What to work on: Go through the records and restate them word for word, omitting images.
+ + + +
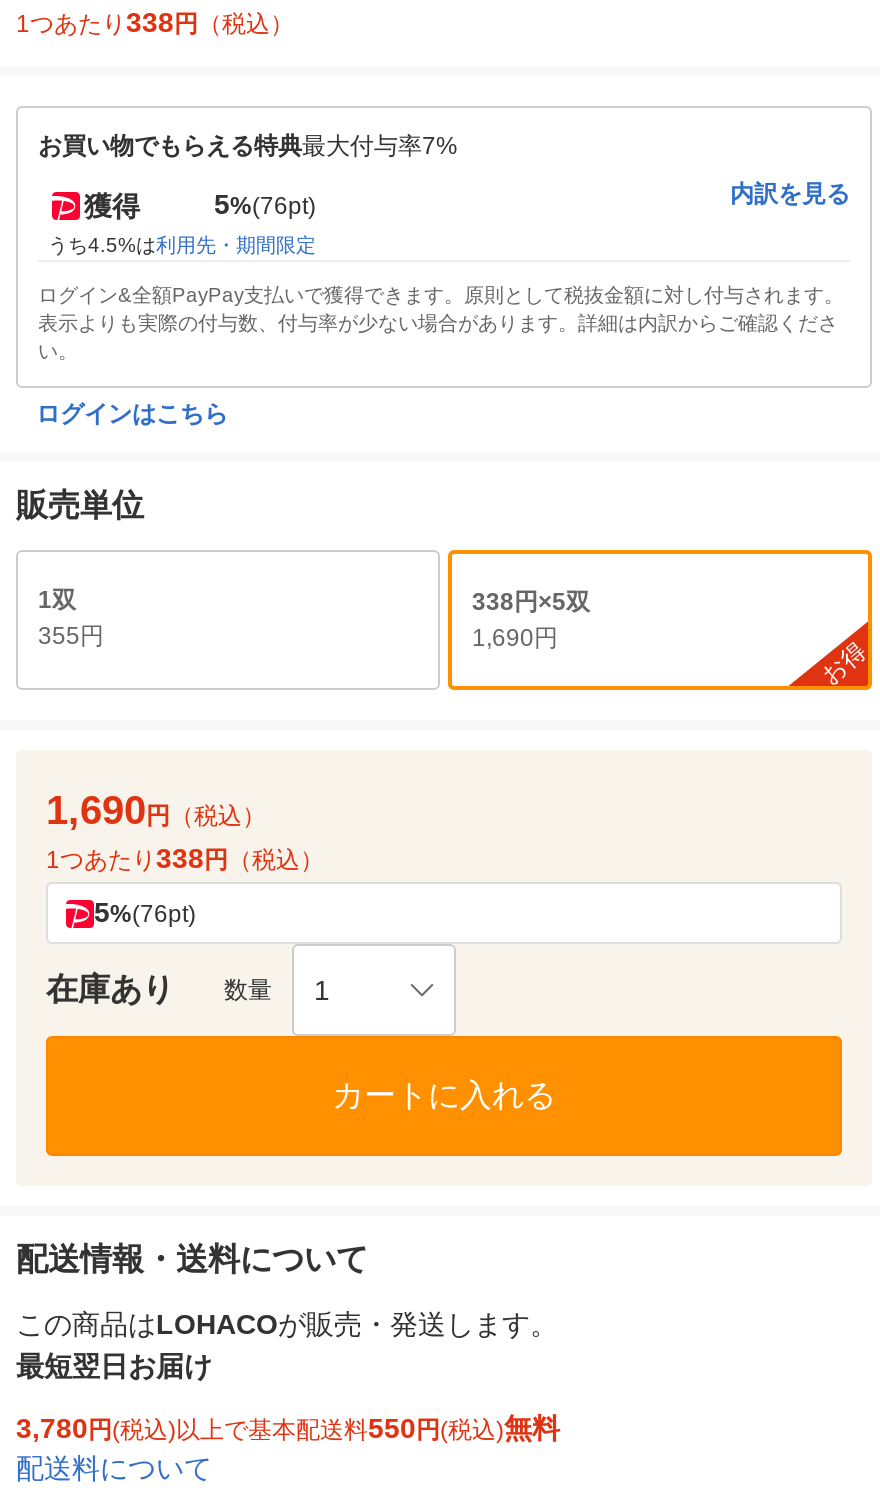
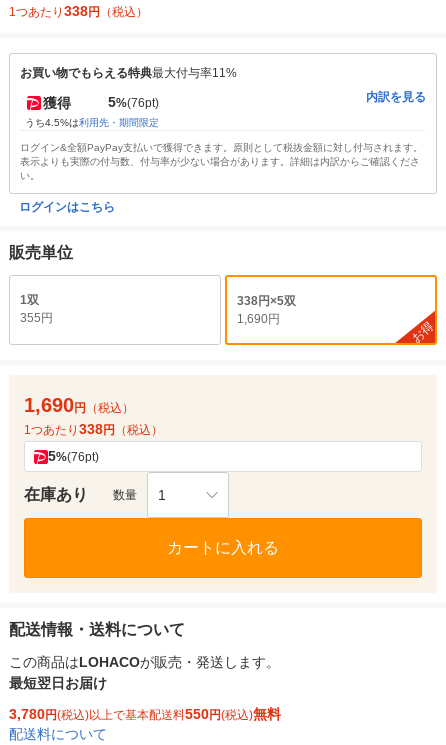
- お買い物でもらえる特典最大付与率7%
+ お買い物でもらえる特典最大付与率11%
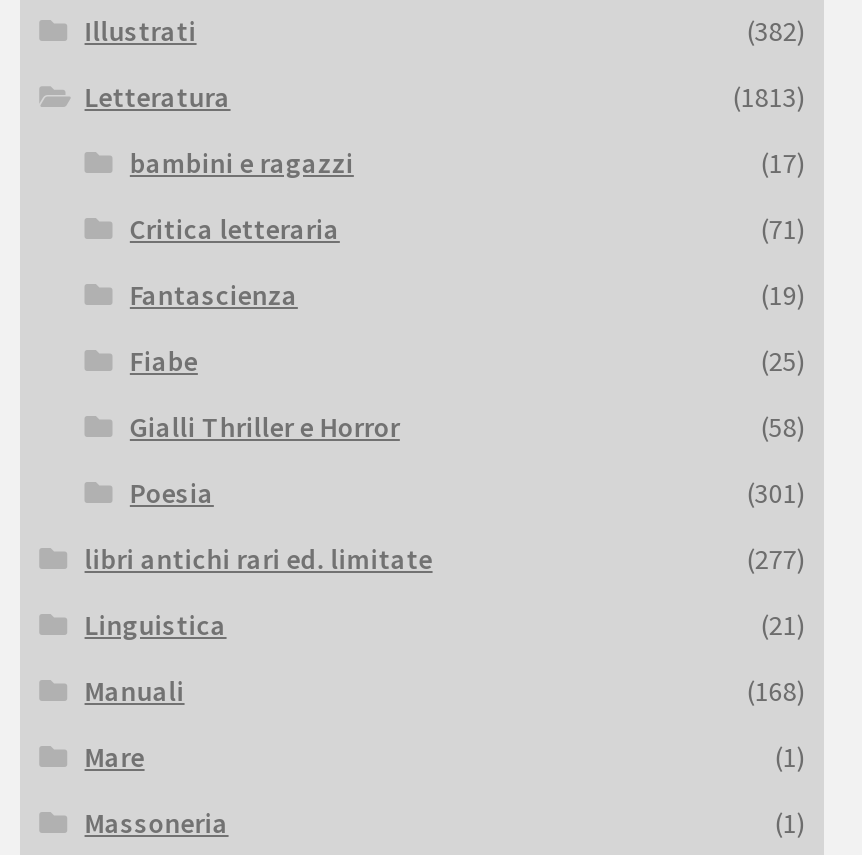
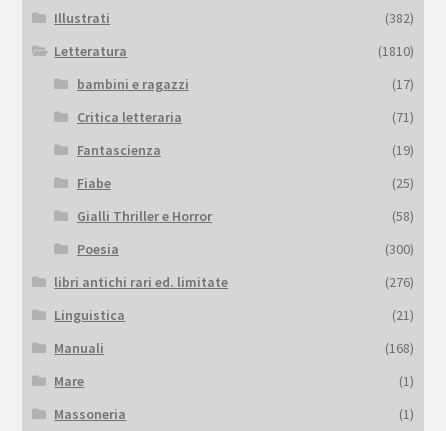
- (1813)
+ (1810)

- (301)
+ (300)

- (277)
+ (276)
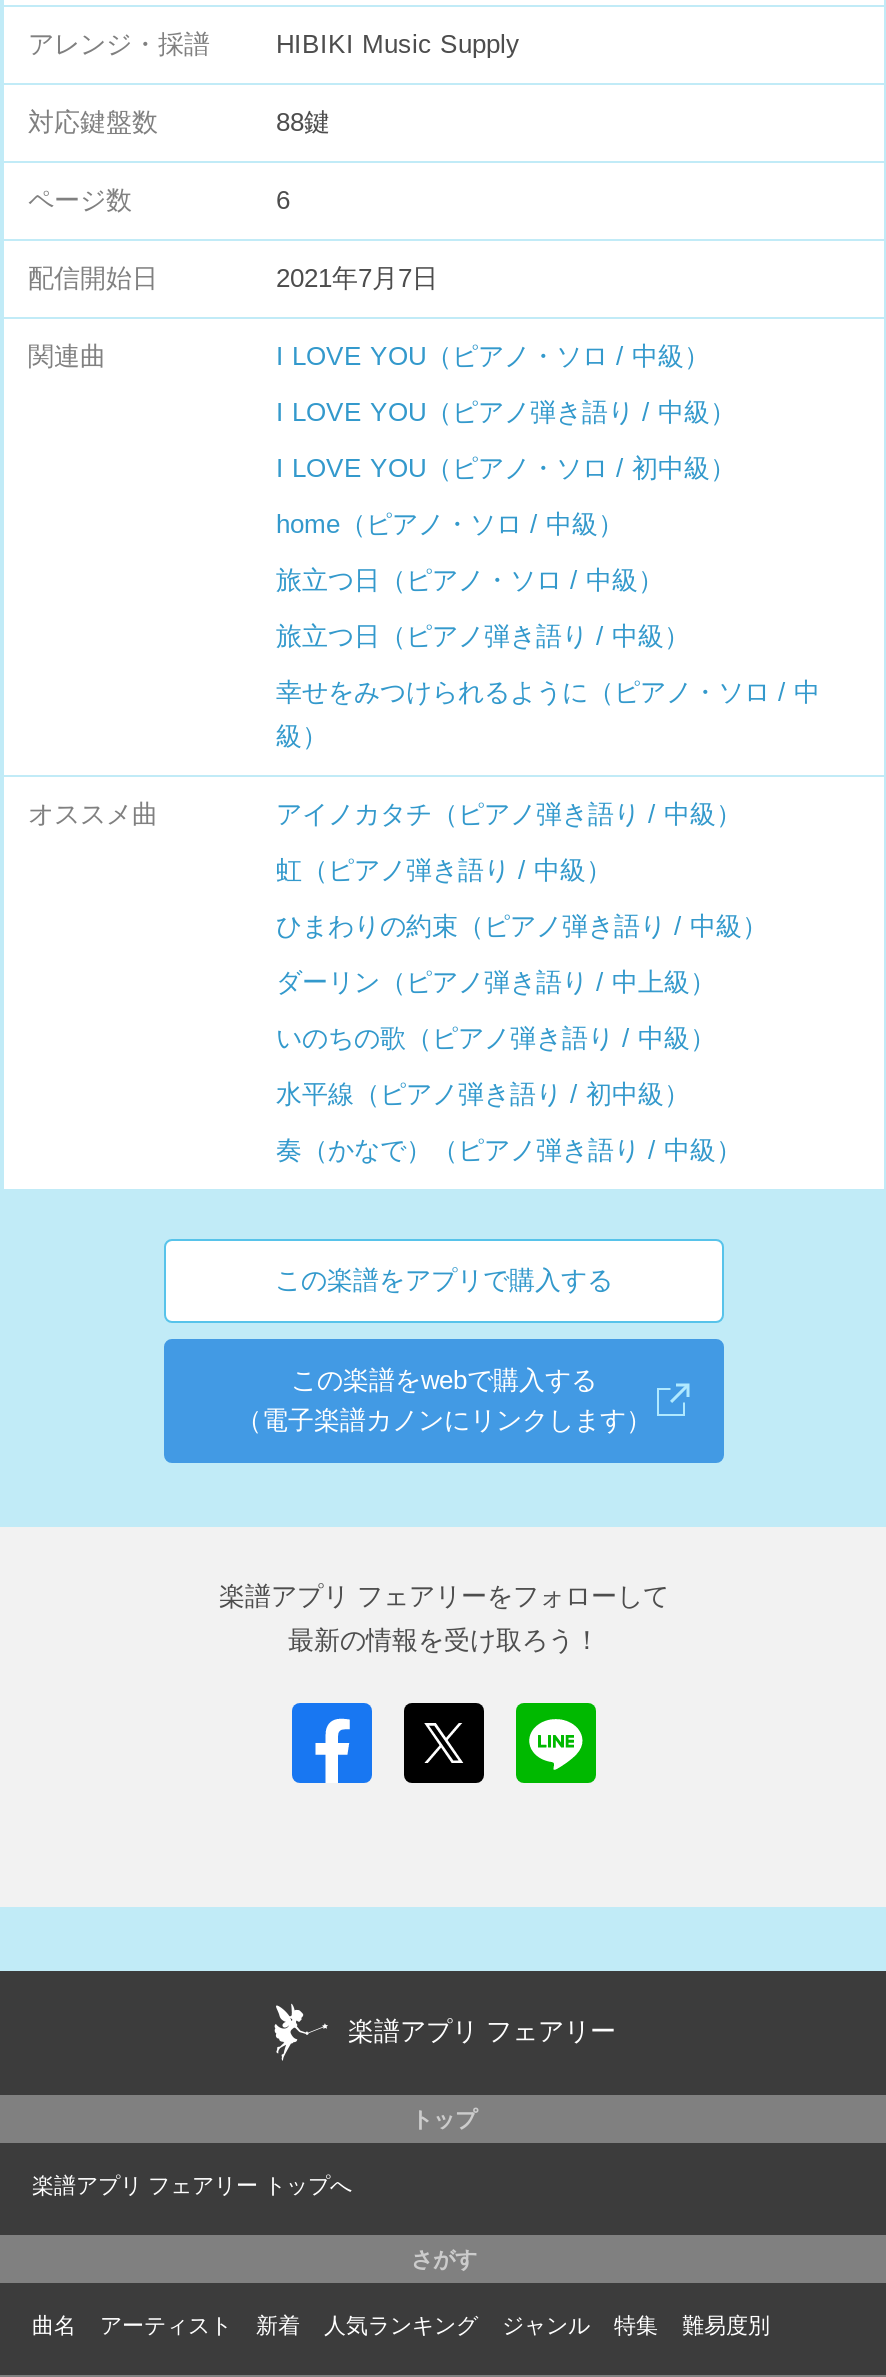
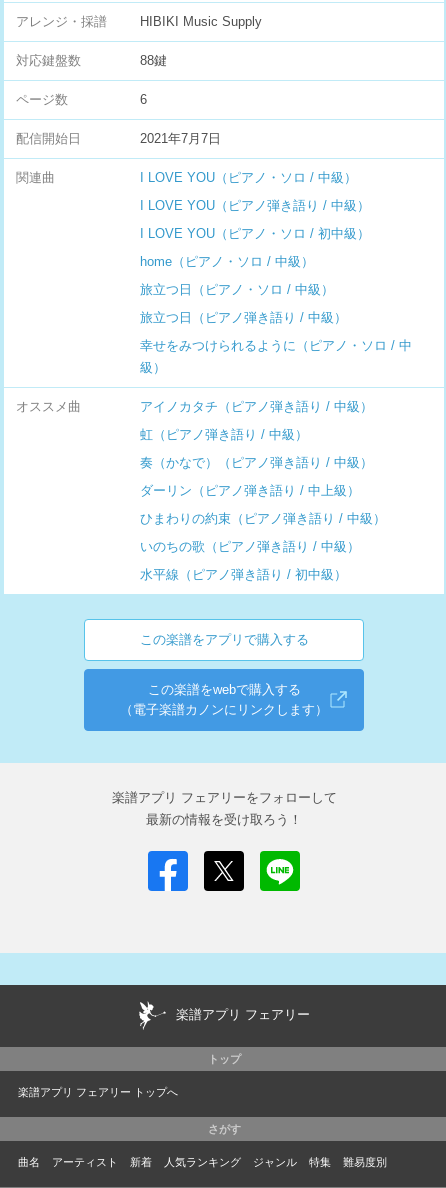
moved down: ひまわりの約束（ピアノ弾き語り / 中級）

moved down: いのちの歌（ピアノ弾き語り / 中級） | 水平線（ピアノ弾き語り / 初中級）

moved up: 奏（かなで）（ピアノ弾き語り / 中級）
+ + + +
Answer section:
- お買い物でもらえる特典最大付与率7%
+ お買い物でもらえる特典最大付与率11%
- (1813)
+ (1810)

- (301)
+ (300)

- (277)
+ (276)
moved down: ひまわりの約束（ピアノ弾き語り / 中級）

moved down: いのちの歌（ピアノ弾き語り / 中級） | 水平線（ピアノ弾き語り / 初中級）

moved up: 奏（かなで）（ピアノ弾き語り / 中級）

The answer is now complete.